▶ **Records to process**
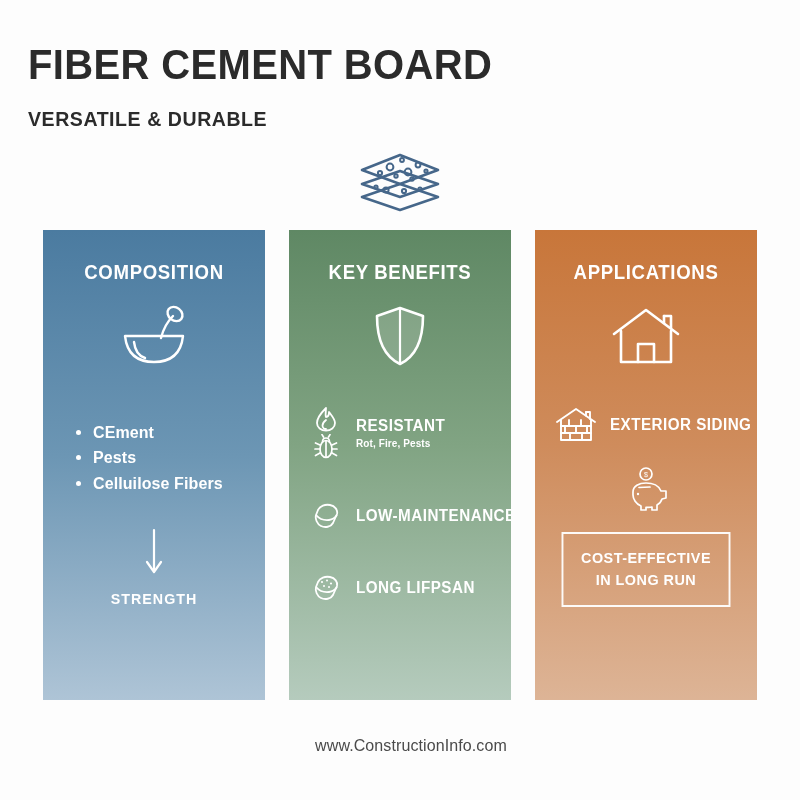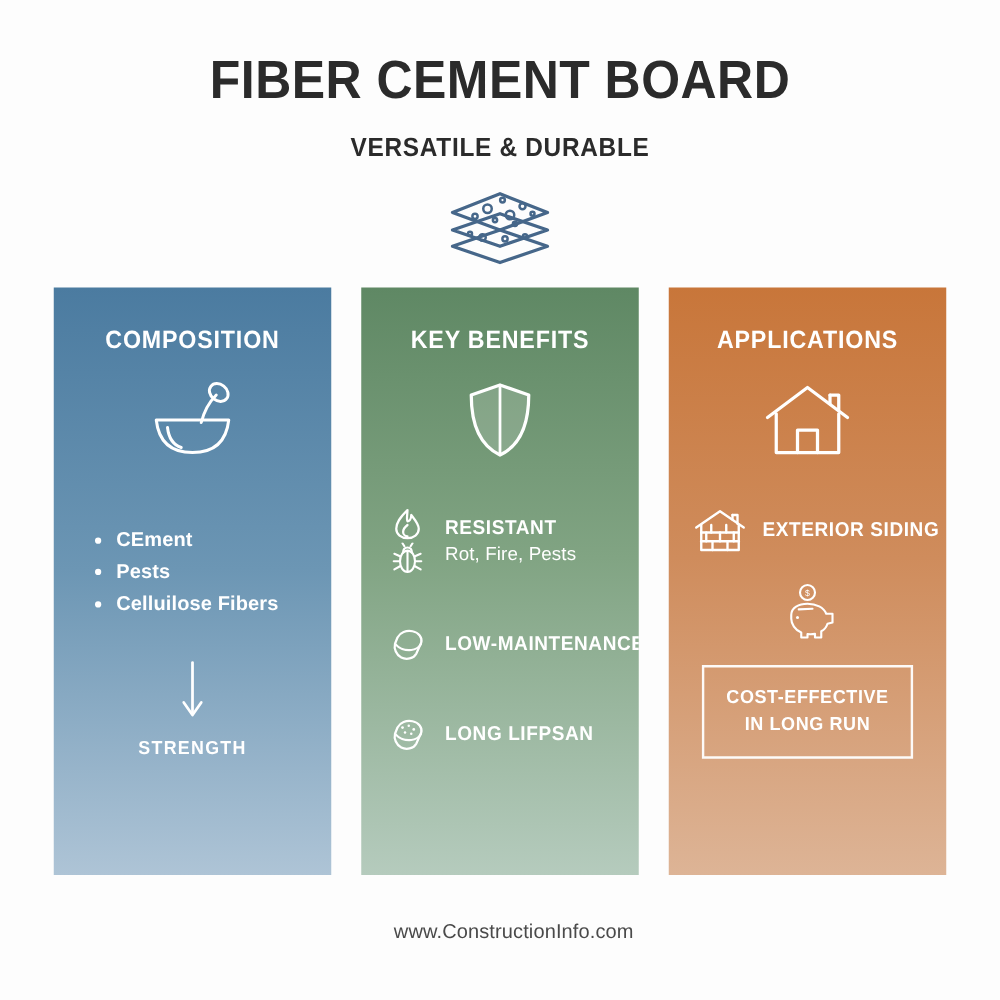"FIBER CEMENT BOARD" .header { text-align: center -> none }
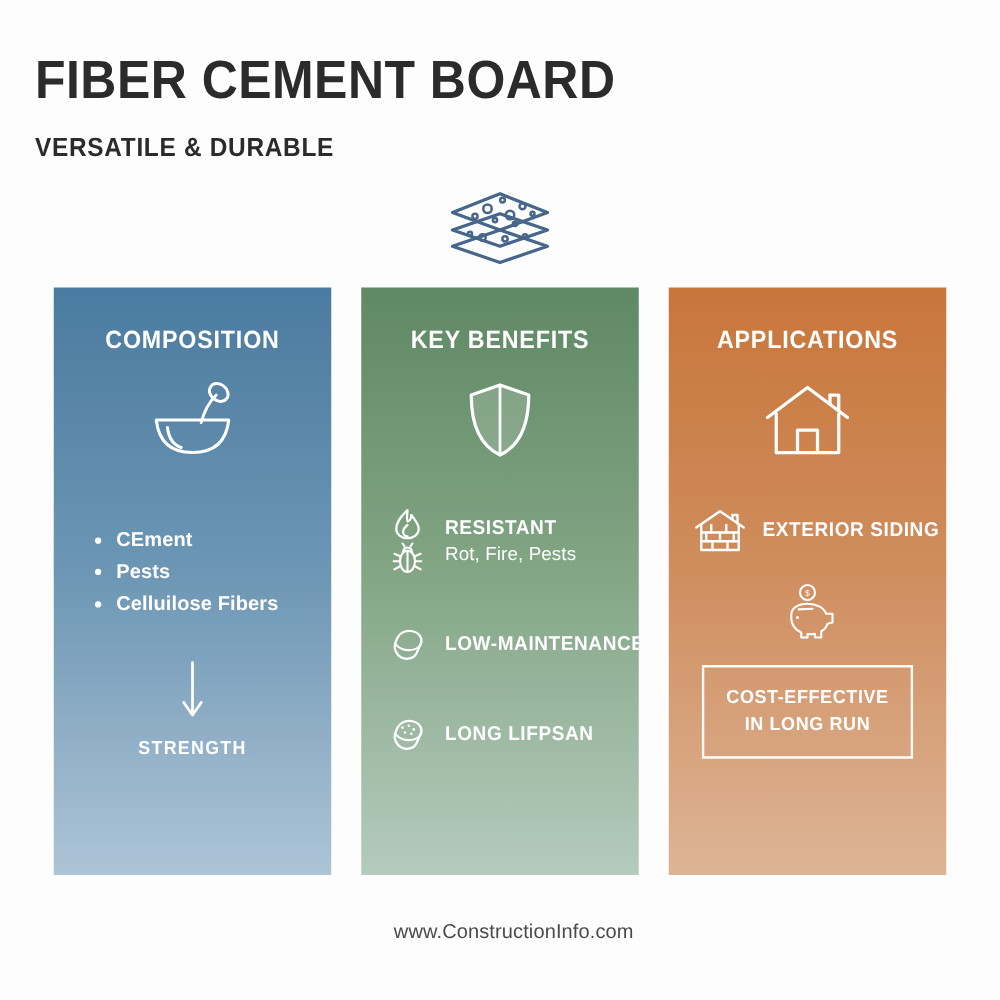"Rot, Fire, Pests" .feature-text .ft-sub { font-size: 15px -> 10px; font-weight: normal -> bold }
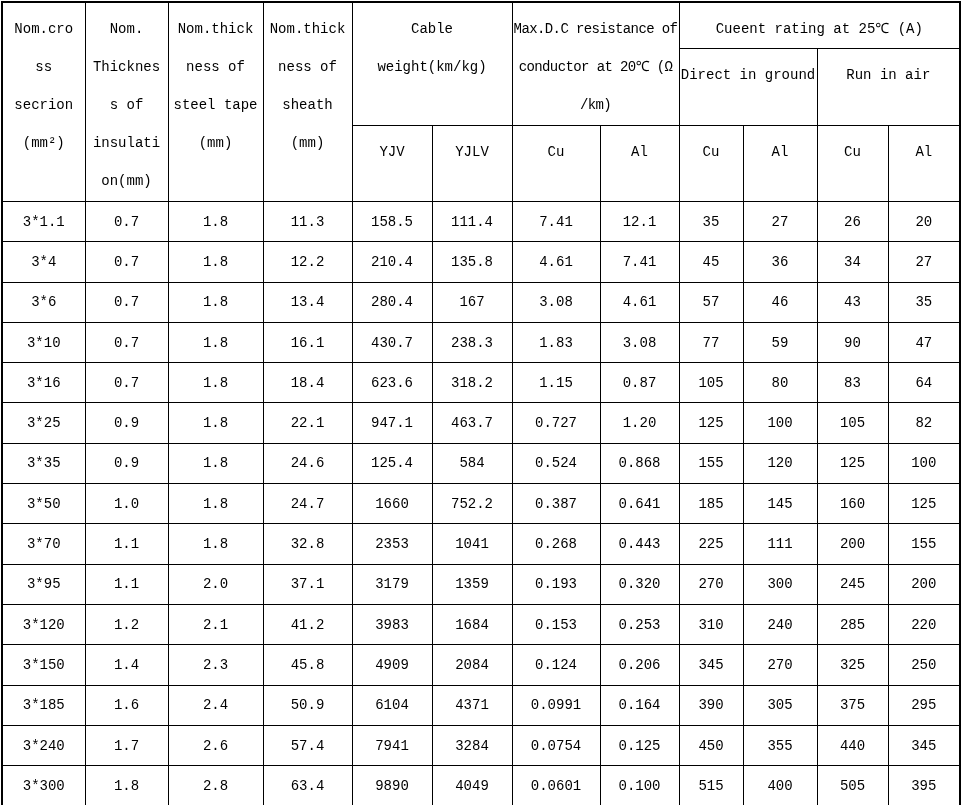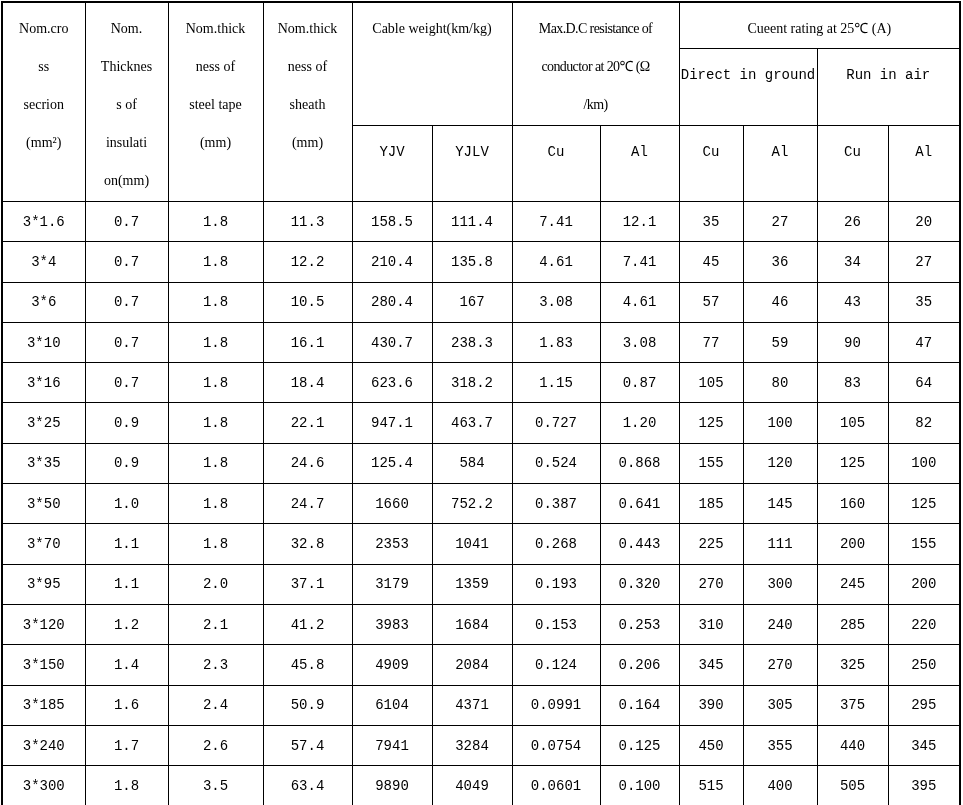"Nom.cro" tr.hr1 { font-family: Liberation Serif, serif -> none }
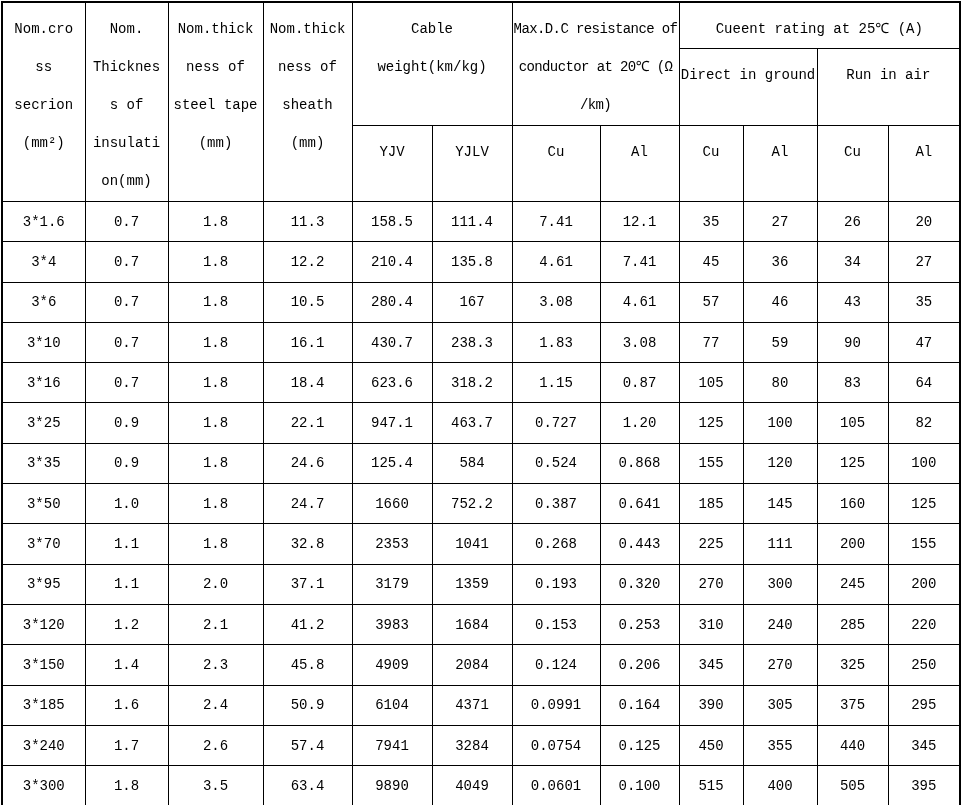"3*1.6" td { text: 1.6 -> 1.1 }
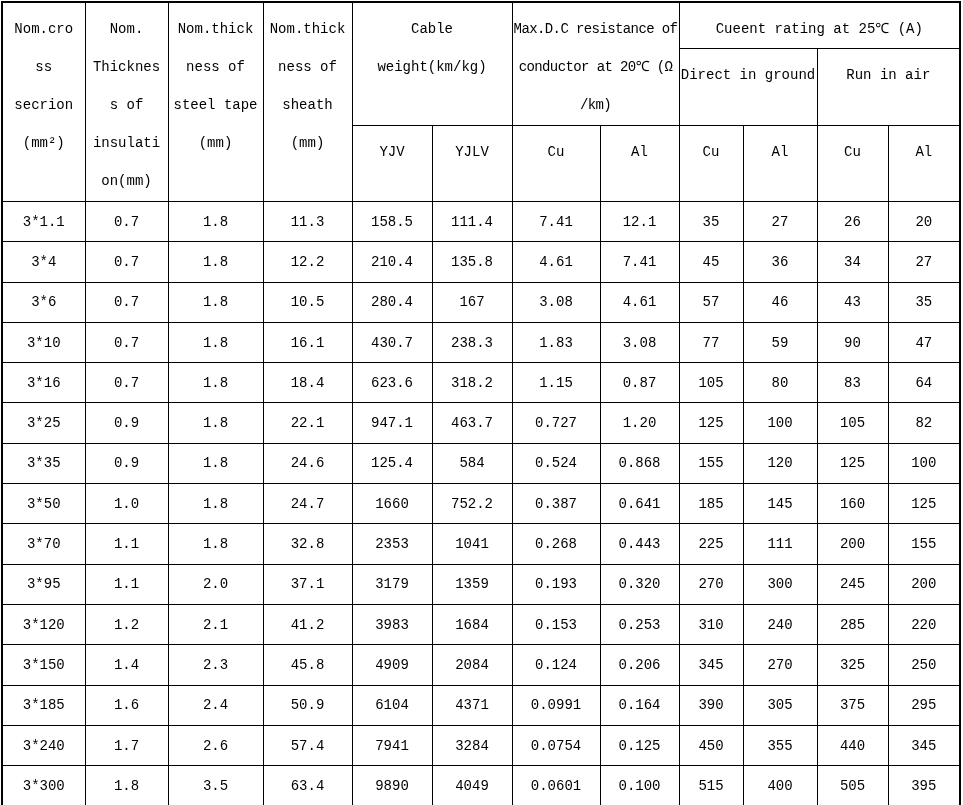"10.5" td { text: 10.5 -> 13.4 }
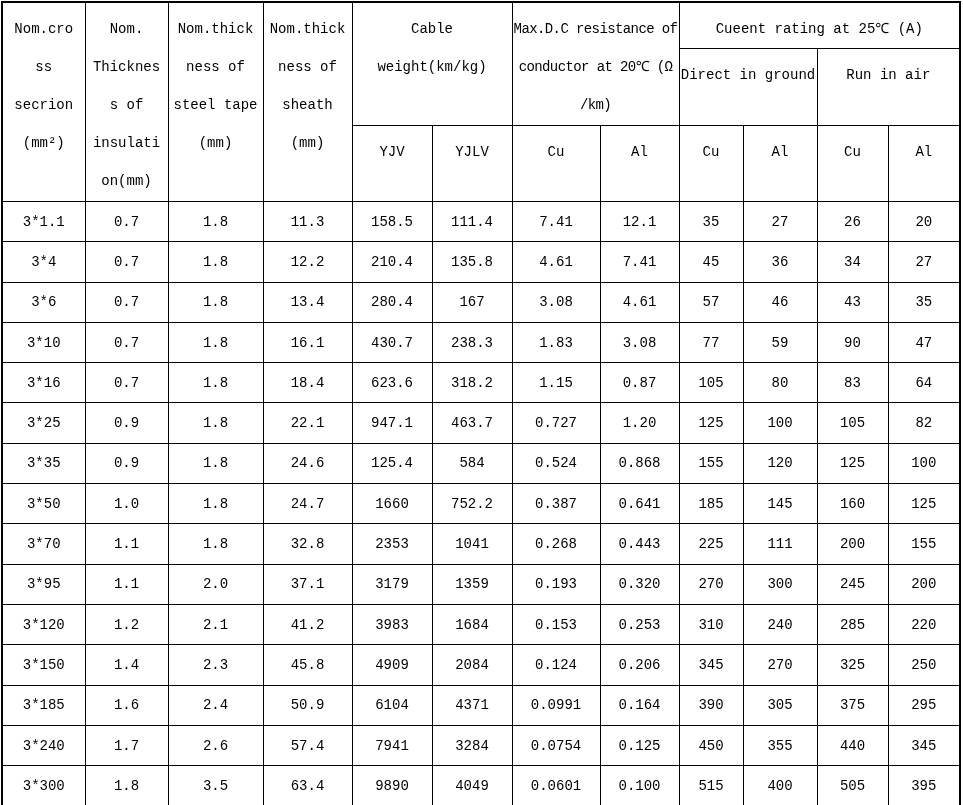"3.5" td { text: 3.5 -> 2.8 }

▶ **What needs to be done**
Omit every picture, and otherwise quote the entries exactly.

▶ **Solved exercise**
"FIBER CEMENT BOARD" .header { text-align: center -> none }
"Rot, Fire, Pests" .feature-text .ft-sub { font-size: 15px -> 10px; font-weight: normal -> bold }
"Nom.cro" tr.hr1 { font-family: Liberation Serif, serif -> none }
"3*1.6" td { text: 1.6 -> 1.1 }
"10.5" td { text: 10.5 -> 13.4 }
"3.5" td { text: 3.5 -> 2.8 }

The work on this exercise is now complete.